▶ **Problem to solve**
Print the line that contains "FACTORY LINKS Hjullagerkit" and every line that follows it in the data below, ending with the final line; include nothing else.

□ □ □ □ □ □ □

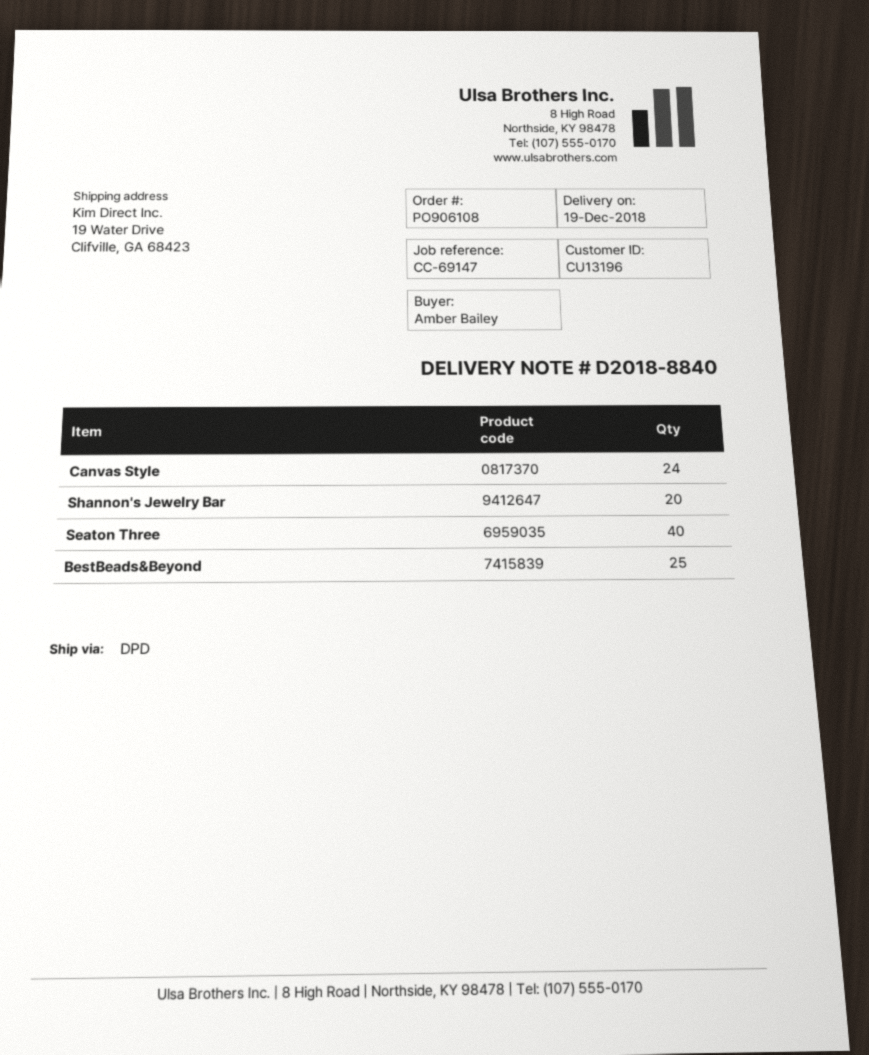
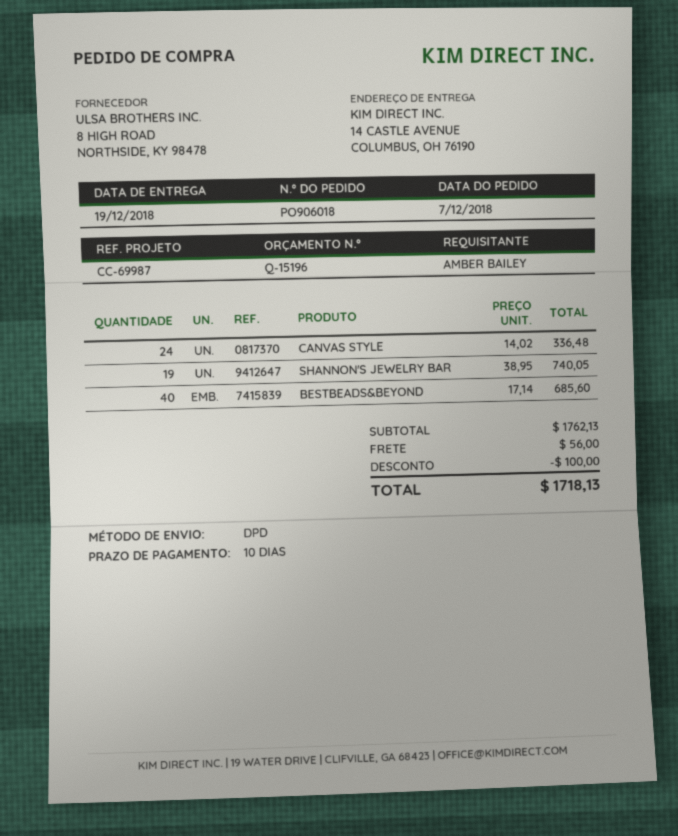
order number: PO906108 -> PO906018
reference: CC-69147 -> CC-69987
ship to: 19 Water Drive, Clifville, GA 68423 -> 14 CASTLE AVENUE, COLUMBUS, OH 76190
Shannon's Jewelry Bar: 20 -> 19
Seaton Three: 40 -> none
BestBeads&Beyond: 25 -> 40

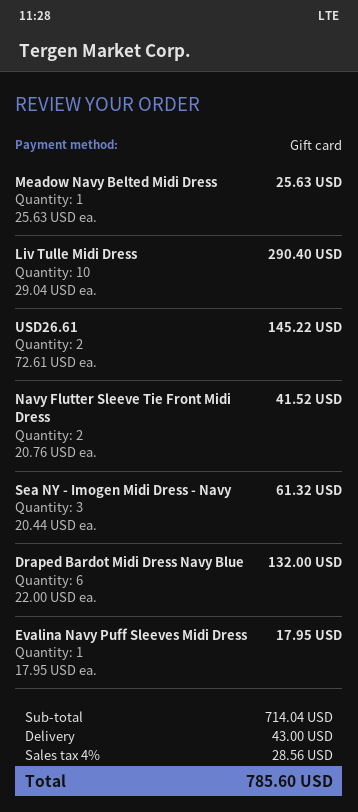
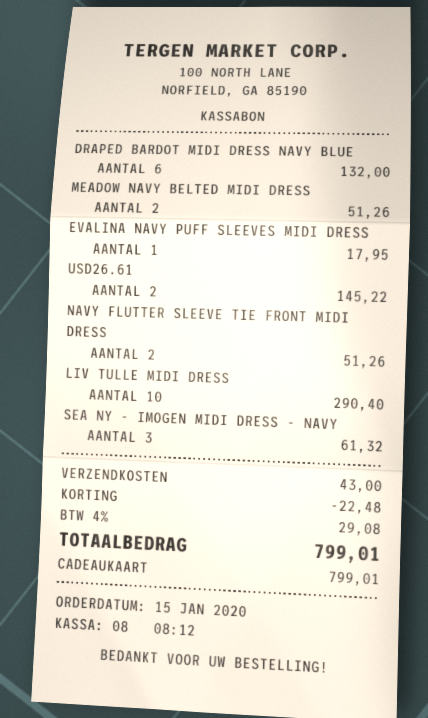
Meadow Navy Belted Midi Dress: 1 for 25.63 -> 2 for 51.26
Navy Flutter Sleeve Tie Front Midi Dress: 2 for 41.52 -> 2 for 51.26
discount: none -> 22.48
tax: 4% = 28.56 -> 4% = 29.08
total: 785.60 -> 799.01

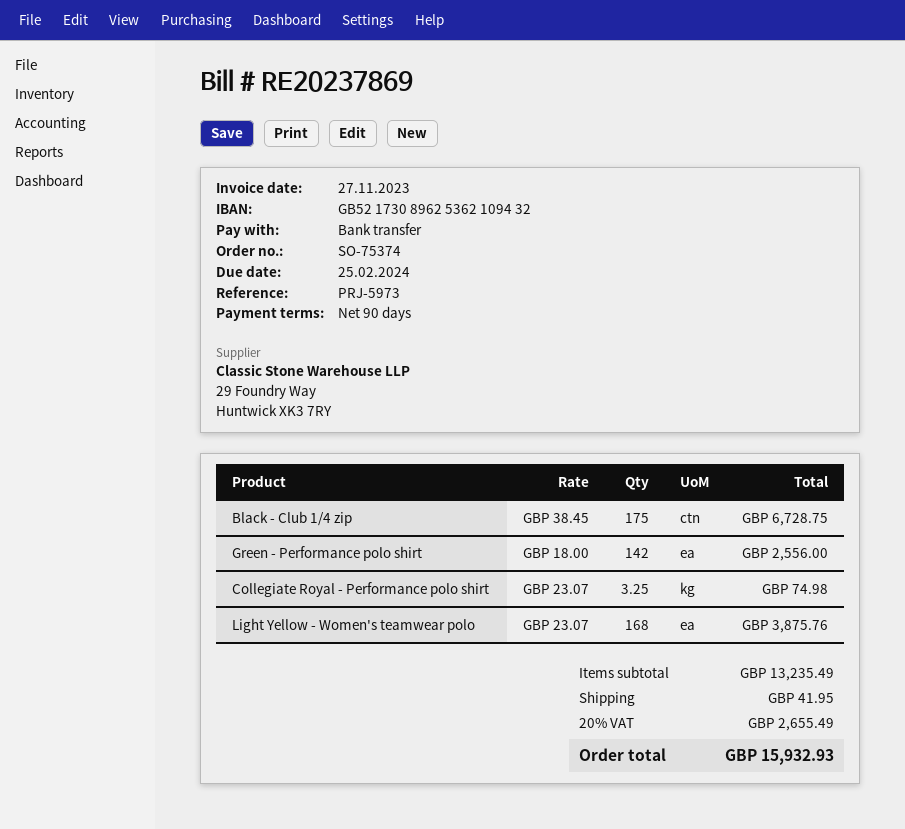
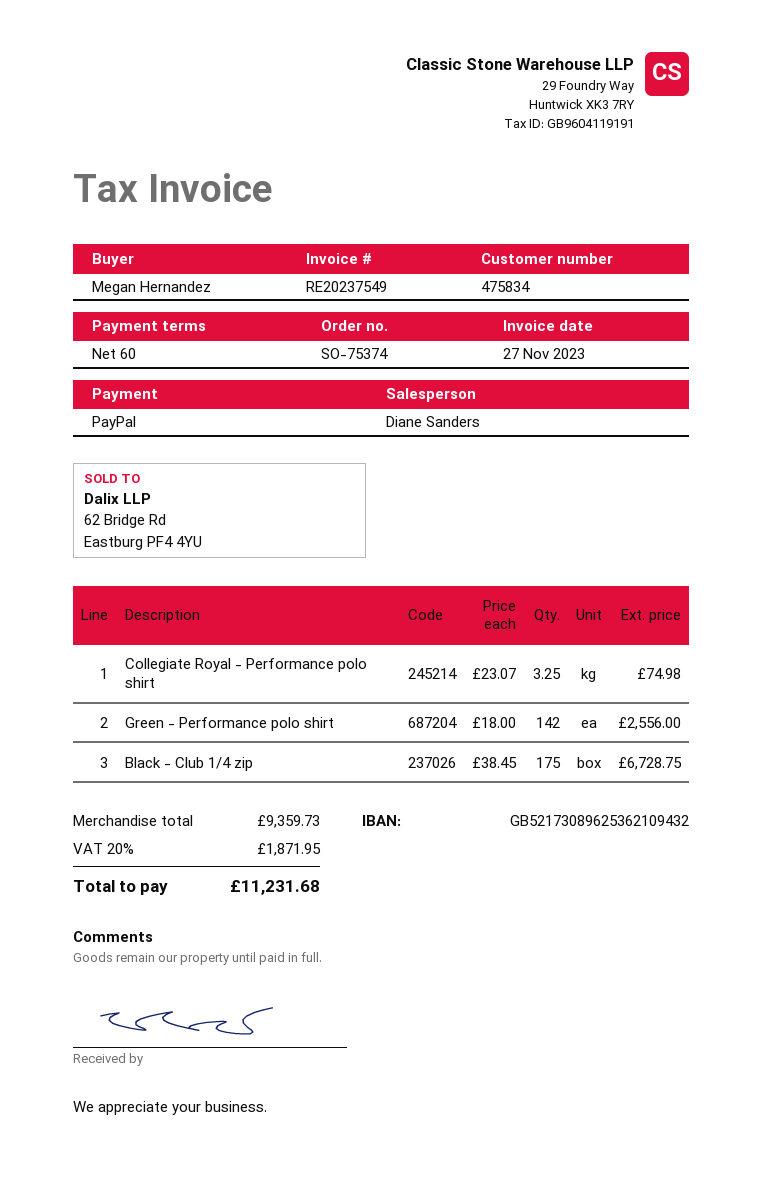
invoice number: RE20237869 -> RE20237549
payment terms: 90 days -> 60 days
payment method: bank transfer -> PayPal
Light Yellow - Women's teamwear polo: 168 x 23.07 = 3875.76 -> none
subtotal: 13235.49 -> 9359.73
shipping: 41.95 -> none
tax: 20% = 2655.49 -> 20% = 1871.95
total: 15932.93 -> 11231.68

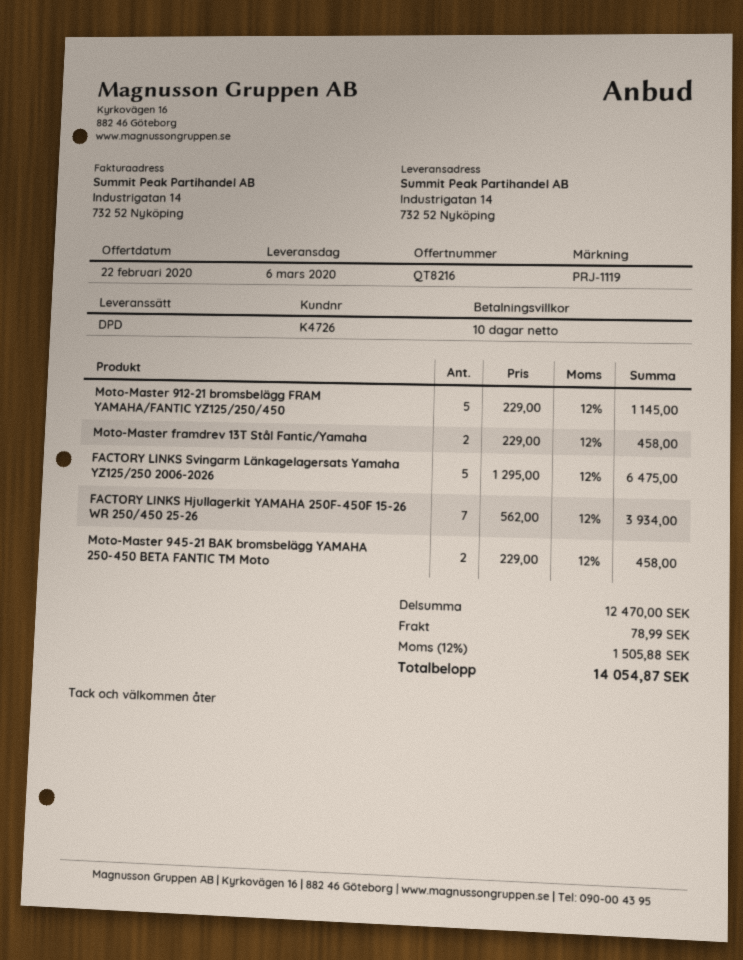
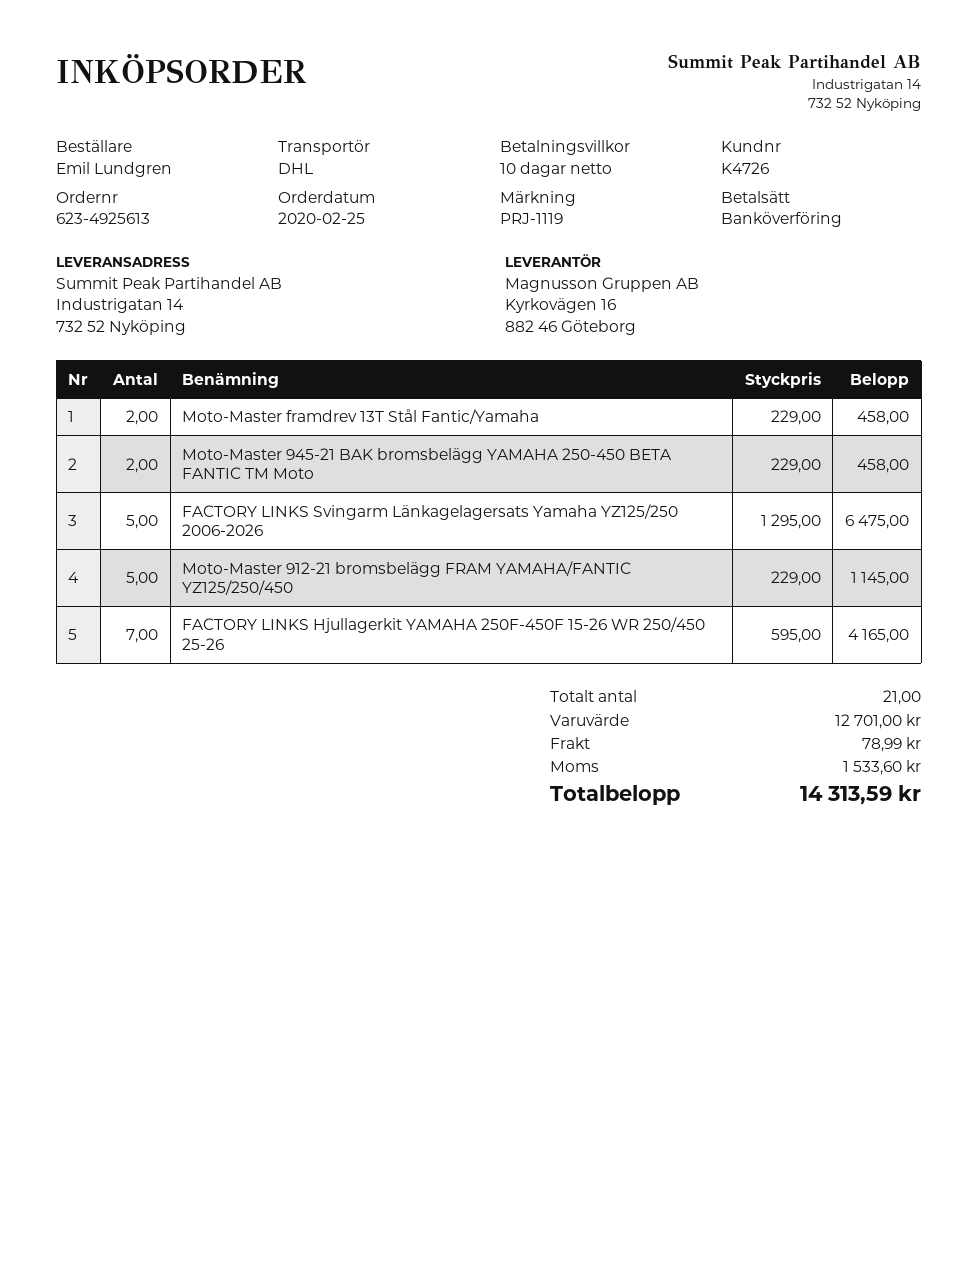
shipping method: DPD -> DHL
FACTORY LINKS Hjullagerkit YAMAHA 250F-450F 15-26 WR 250/450 25-26: 7 x 562.00 = 3934.00 -> 7 x 595.00 = 4165.00
subtotal: 12470.00 -> 12701.00
tax: 1505.88 -> 1533.60
total: 14054.87 -> 14313.59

□ □ □ □ □ □ □

▶ **Problem solution**
FACTORY LINKS Hjullagerkit YAMAHA 250F-450F 15-26 WR 250/450 25-26: 7 x 562.00 = 3934.00 -> 7 x 595.00 = 4165.00
subtotal: 12470.00 -> 12701.00
tax: 1505.88 -> 1533.60
total: 14054.87 -> 14313.59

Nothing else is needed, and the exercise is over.